Moving away to a new country will bring a lot of changes to a person’s outlook on life, and this was definitely true for me. Last year I left the state I’d lived in for 23 years and went to live in a vastly different culture. Now that I’ve been abroad for a year, I’ve noticed all the big and small ways my paradigm has shifted and been transformed by my year abroad. In no particular order, here’s all the ways I’ve changed since moving abroad:
- I no longer expect a store to be open 24/7. Siesta culture—while inconvenient initially—is now something I embrace wholeheartedly. Life is hard…let’s all mellow out and take plenty of breaks. (Besides, overworking is literally bad for you! I’m looking at you, America!!)
- The idea of buying bread from a shelf on a grocery store sounds alien and barbaric. Who even made this? How long has it been sitting here, and why does it have such a long shelf life? After indulging in freshly made bread that costs me around 50 cents a loaf in Albania, the concept of spending 5x that for day-old bread seems unpalatable!
- I have a new perspective on eating seasonally. This is the first time in my life I’ve truly been forced to eat according to the seasons, since produce is only available in Albania during the months it would naturally grow in. Now I appreciate the new excitement of showing up to a grocery store one day and having an array of new fruits and vegetables. And I’ve learned to savor produce more because I know by next week, it could be gone. (Not to mention eating seasonally is healthier!)
- My taste for olive oil has been sharply refined, since we constantly cook with it. I now know that quality olive oil should be so pure and earthy, with just a touch of sweetness, that there is no reason to add salt or spices to premium olive oil.
- I’ve realized how much better food is when it’s made with genuinely fresh ingredients. In America, I think we rely on things like butter, cream, and cheese to make meals enjoyable. But in the Mediterranean, a meal is delicious because it is made with such quality ingredients. For example, I would never dream of ordering a measly plate of grilled vegetables in the USA cause I can’t think of a more bland way to spend a meal! But in the Balkans, I order grilled vegetables tossed in olive oil, and it has a richness of flavor that still surprises me.

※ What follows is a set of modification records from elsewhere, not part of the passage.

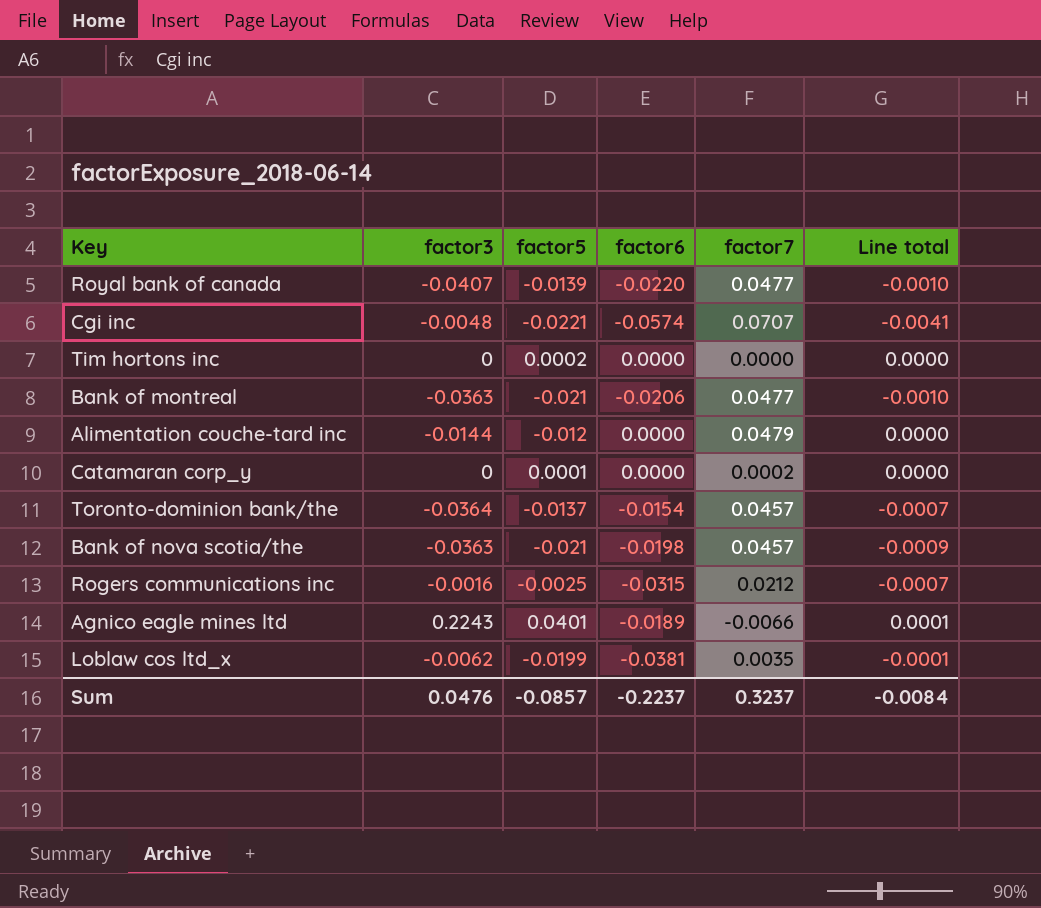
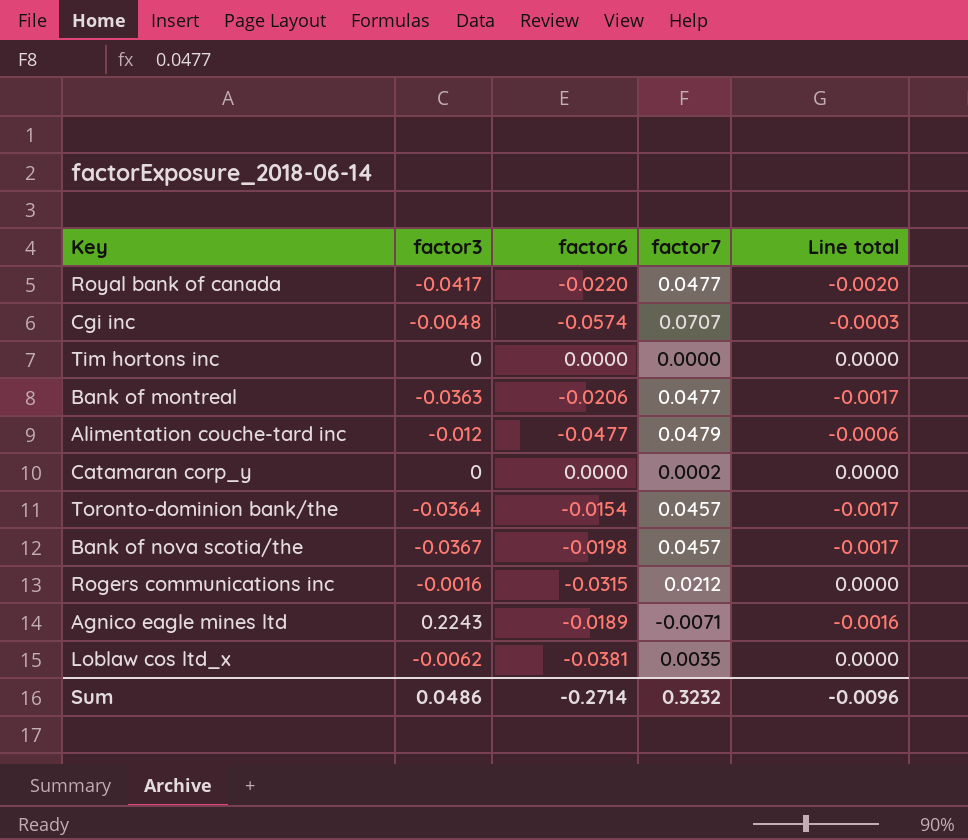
column factor5 | position: 3 -> none
column Line total | formula: [factor6] * [factor7] -> [factor3] * [factor7]
Royal bank of canada | factor3: -0.0407 -> -0.0417
Alimentation couche-tard inc | factor3: -0.0144 -> -0.012
Alimentation couche-tard inc | factor6: 0.0000 -> -0.0477
Bank of nova scotia/the | factor3: -0.0363 -> -0.0367
Agnico eagle mines ltd | factor7: -0.0066 -> -0.0071
Sum | factor3: 0.0476 -> 0.0486
Sum | factor6: -0.2237 -> -0.2714
Sum | factor7: 0.3237 -> 0.3232
Sum | Line total: -0.0084 -> -0.0096

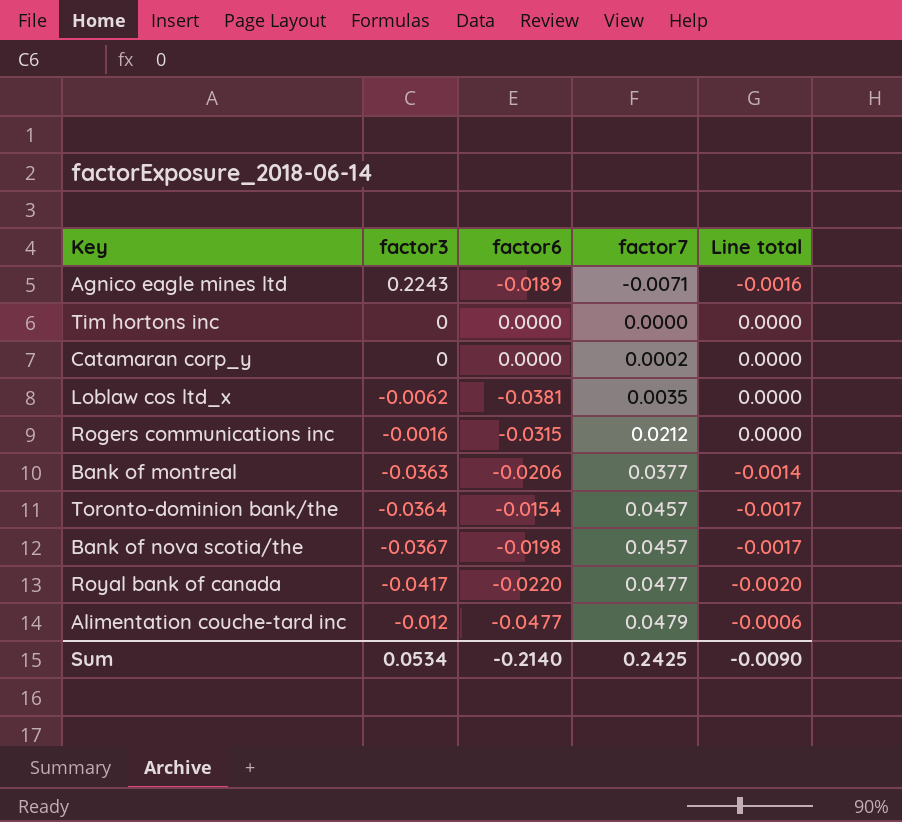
row order: none -> factor7 ascending
row Cgi inc: -0.0048 | -0.0574 | 0.0707 | -0.0003 -> none
Bank of montreal | factor7: 0.0477 -> 0.0377
Bank of montreal | Line total: -0.0017 -> -0.0014
Sum | factor3: 0.0486 -> 0.0534
Sum | factor6: -0.2714 -> -0.2140
Sum | factor7: 0.3232 -> 0.2425
Sum | Line total: -0.0096 -> -0.0090

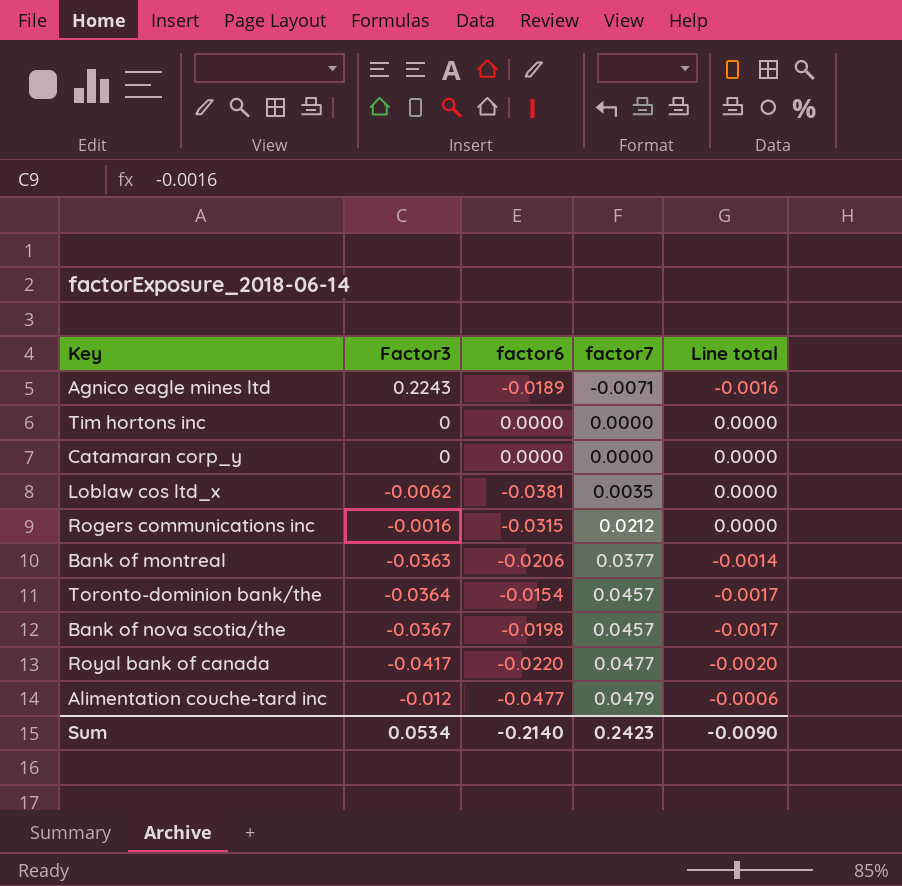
column name: factor3 -> Factor3
Catamaran corp_y | factor7: 0.0002 -> 0.0000
Sum | factor7: 0.2425 -> 0.2423

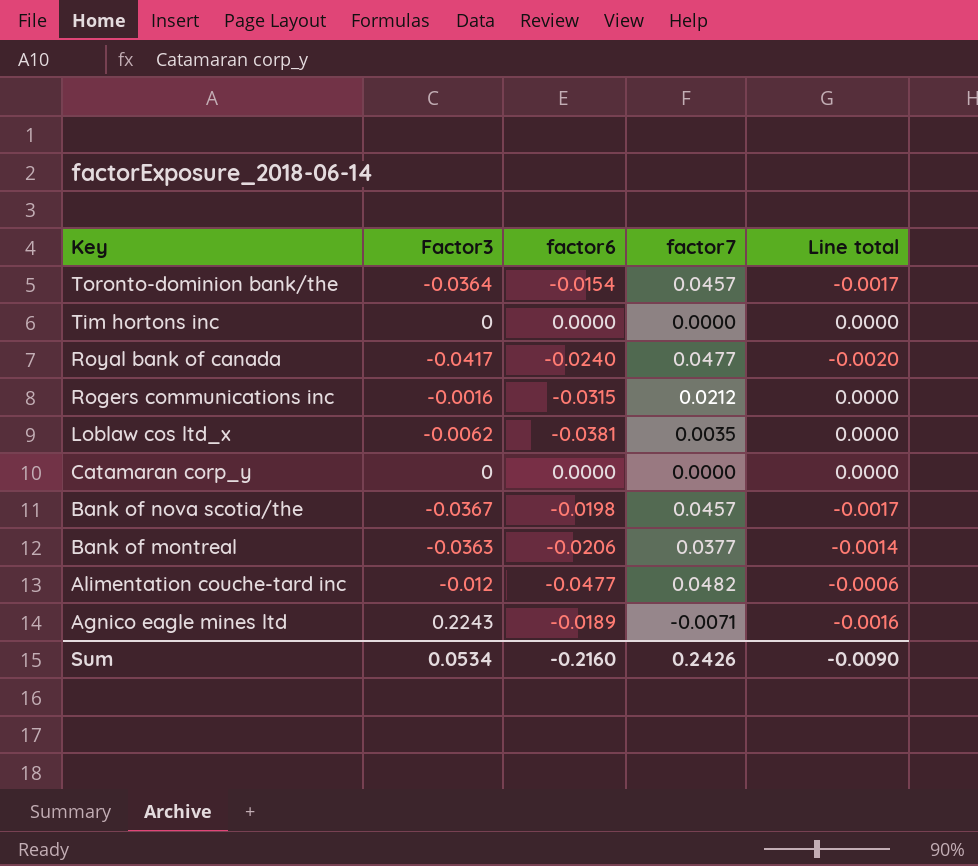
row order: factor7 ascending -> Key descending
Royal bank of canada | factor6: -0.0220 -> -0.0240
Alimentation couche-tard inc | factor7: 0.0479 -> 0.0482
Sum | factor6: -0.2140 -> -0.2160
Sum | factor7: 0.2423 -> 0.2426

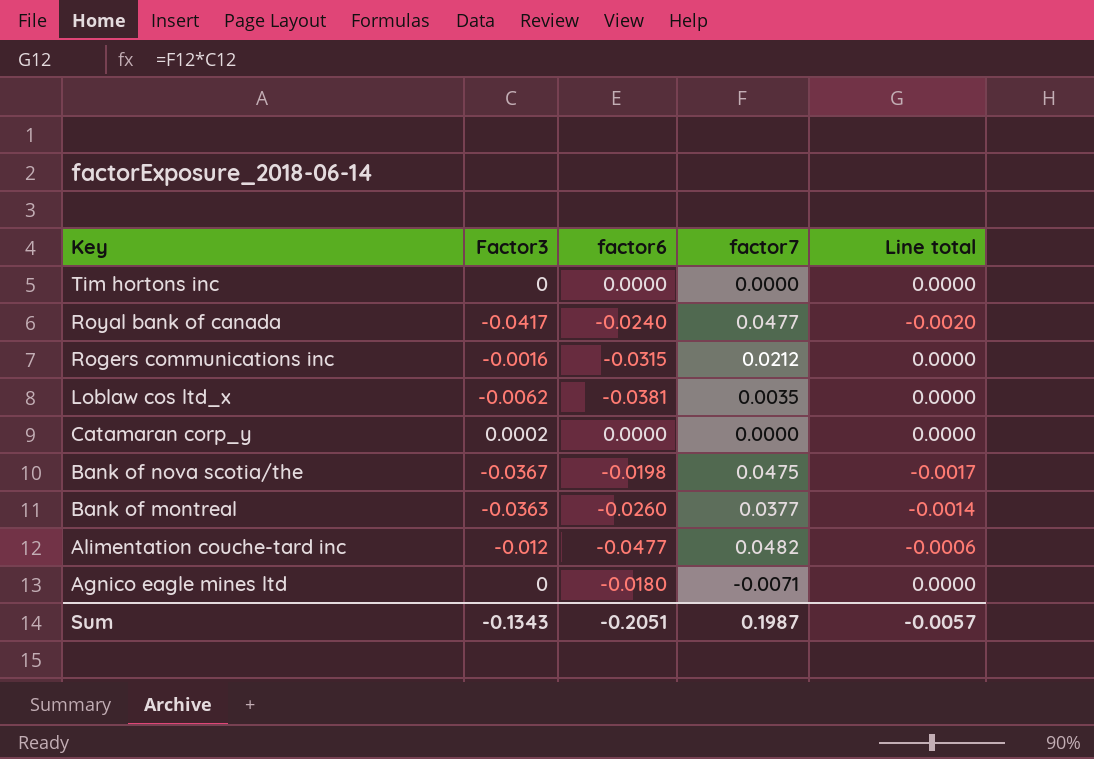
row Toronto-dominion bank/the: -0.0364 | -0.0154 | 0.0457 | -0.0017 -> none
Catamaran corp_y | Factor3: 0 -> 0.0002
Bank of nova scotia/the | factor7: 0.0457 -> 0.0475
Bank of montreal | factor6: -0.0206 -> -0.0260
Agnico eagle mines ltd | Factor3: 0.2243 -> 0
Agnico eagle mines ltd | factor6: -0.0189 -> -0.0180
Agnico eagle mines ltd | Line total: -0.0016 -> 0.0000
Sum | Factor3: 0.0534 -> -0.1343
Sum | factor6: -0.2160 -> -0.2051
Sum | factor7: 0.2426 -> 0.1987
Sum | Line total: -0.0090 -> -0.0057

- I no longer give money to beggars. I used to be so overcome with pity and heartbreak at the plight of the beggars I would encounter. I still am, but now I understand that giving them my handouts isn’t going to solve the problem, and in fact can make it worse. Instead, now I’m more likely to over-tip at a good business, especially if it’s a small, family-owned place, because then I can put money into the working economy.
- I understand my own culture better. On a larger scale, I understand how my American upbringing informs what my sense of “normal” is. Americans have a lot of expectations for how things should be: how a business should run, how men and women should behave, what customer service to expect, etc. But deeper than that, I realize that I’m not only American, but more importantly a Southern American, which is a unique subculture that also informs my taste and cultural expectations.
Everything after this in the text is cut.